-
-
Notifications
You must be signed in to change notification settings - Fork 749
Description
Problem
The goal of this idea is to make Dask dataframe operations more scalable by removing bottlenecks in centralized components (client & server). This text is separated into two parts, first part is about removing the problem in client, the second one focuses on the server.
Let's start with the client. The main problem that prevents scalability of dataframe operations on the client is that the complexity of the current implementation of pandas operations depends on the number of used partitions. Therefore even operations like "column + 1" will be more and more expensive in the client as the cluster grows (because the number of partitions will become larger) and it will be more and more problematic. The situation gets even worse in operations like "shuffle" as the grow is superlinear.

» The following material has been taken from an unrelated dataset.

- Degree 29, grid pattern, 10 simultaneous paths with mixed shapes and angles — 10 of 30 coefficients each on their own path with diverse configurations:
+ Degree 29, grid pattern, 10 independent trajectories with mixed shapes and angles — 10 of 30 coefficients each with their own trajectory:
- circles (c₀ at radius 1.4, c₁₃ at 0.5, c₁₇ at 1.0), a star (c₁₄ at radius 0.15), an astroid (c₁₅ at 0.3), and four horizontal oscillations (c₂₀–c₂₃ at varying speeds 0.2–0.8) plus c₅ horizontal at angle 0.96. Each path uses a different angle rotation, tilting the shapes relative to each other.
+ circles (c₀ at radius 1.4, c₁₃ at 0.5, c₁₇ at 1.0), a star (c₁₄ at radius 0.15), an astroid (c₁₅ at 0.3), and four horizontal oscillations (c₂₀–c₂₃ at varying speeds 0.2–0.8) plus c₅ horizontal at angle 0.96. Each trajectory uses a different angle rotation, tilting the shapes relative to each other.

If all Dataframe graphs could be created with more abstract operations and without referring to individual tasks, we could remove a lot of burden from the client caused by materializing such tasks. The number of partitions should be just a numeric parameter for the client, it should not affect how much work it has to do to construct the dataframe graph.
Phase 1
The goal of this phase is to make client’s code independent of the number of partitions. Hence operations like "column + 1" or "shuffle" should have constant complexity in client.

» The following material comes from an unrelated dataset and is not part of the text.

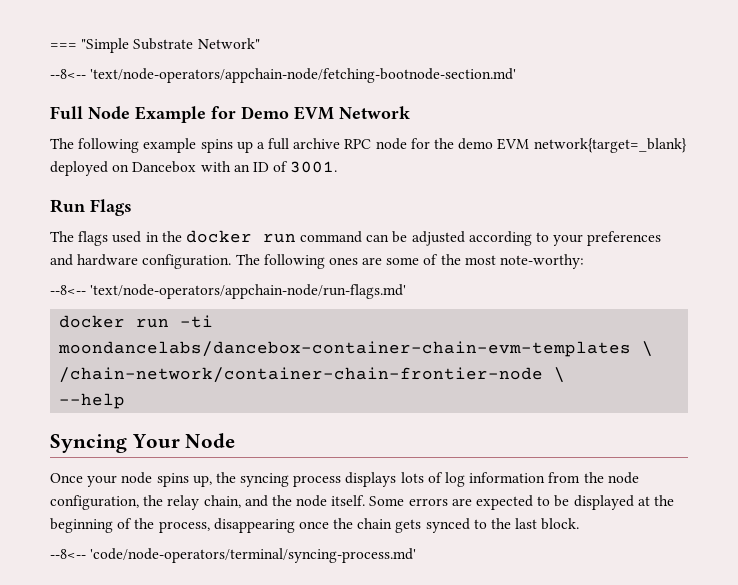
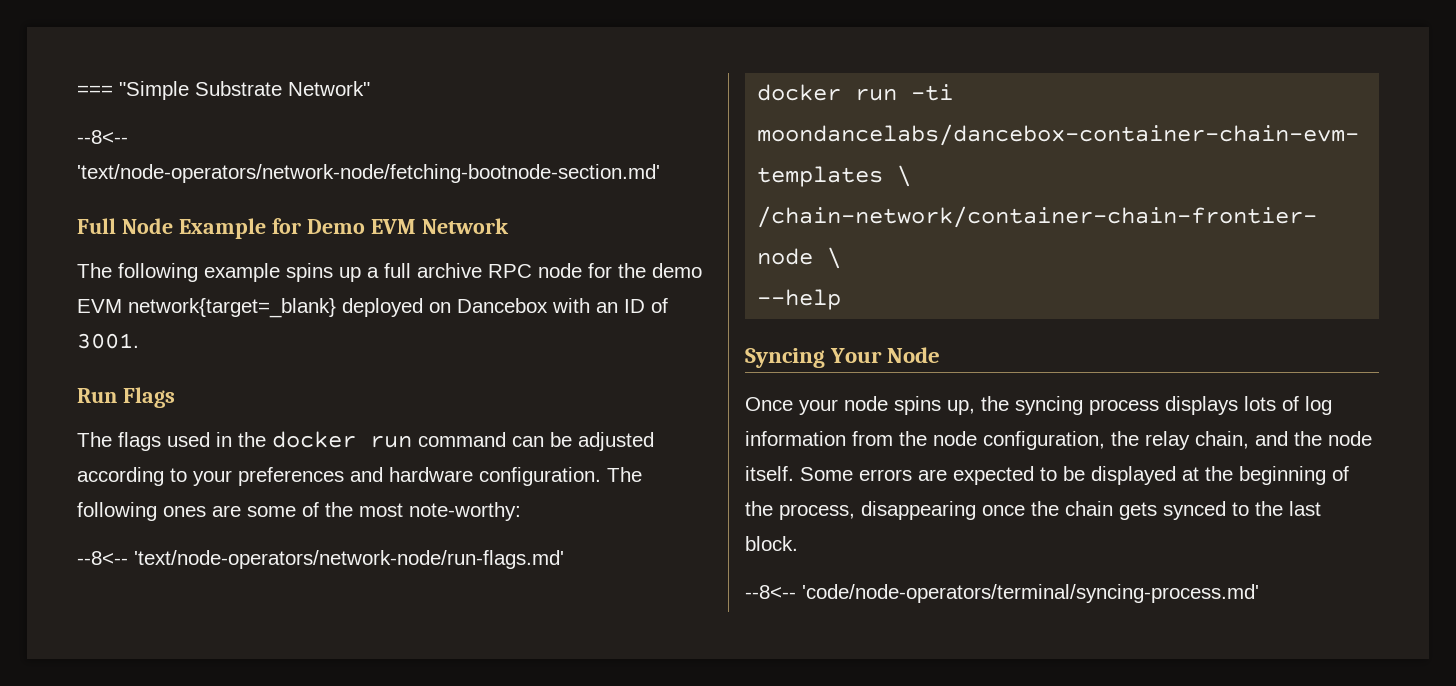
- --8<-- 'text/node-operators/appchain-node/fetching-bootnode-section.md'
+ --8<-- 'text/node-operators/network-node/fetching-bootnode-section.md'
- --8<-- 'text/node-operators/appchain-node/run-flags.md'
+ --8<-- 'text/node-operators/network-node/run-flags.md'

The approach is quite simple, we can move expansion of the graph to the server. So instead of constructing individual tasks in client and send a big graph to server, we just send a declarative description how to build a task graph.
It has the following benefits:
- We avoid materialization and serialization of large tasks in the client (and one deserialization in the server).

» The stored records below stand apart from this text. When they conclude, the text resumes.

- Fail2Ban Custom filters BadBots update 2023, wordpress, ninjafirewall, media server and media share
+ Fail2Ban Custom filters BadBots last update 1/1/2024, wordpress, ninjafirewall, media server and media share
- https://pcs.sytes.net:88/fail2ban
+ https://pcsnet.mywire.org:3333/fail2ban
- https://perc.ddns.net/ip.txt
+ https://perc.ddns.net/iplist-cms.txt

- Tasks constructed in the server can be put directly into the scheduler even when the whole task graph is not yet fully constructed. So the computation will start as soon as possible.
- In the case of Rsds, constructing the task graph in Rust will be probably much faster than in Python.
The big question is to how actually describe the task graph. There are many options, e.g:
- Python code -- This would be easy but with many disadvantages. It is not language independent, we lose some performance gains, it prevents Phase 2.
- A fixed set of graph operations that are supported by the server (e.g. for a map operation, for shuffle) - This would be ideal if we could find a small fixed set of task graph expanders and just support them. It is probably doable for Dataframe; however, flexibility of this solution is bad for a generic user code.
- Presburger arithmetic (PA) - PA is a fragment of arithmetics without multiplication. I strongly believe that all real-world dependencies between tasks can be efficiently described by PA. PA is decidable and many operations can be implemented quite efficiently for real-world formulas. I have implemented a solver of PA via automatic structures (https://github.com/spirali/pas) and first experiments with task-like graphs seems promising.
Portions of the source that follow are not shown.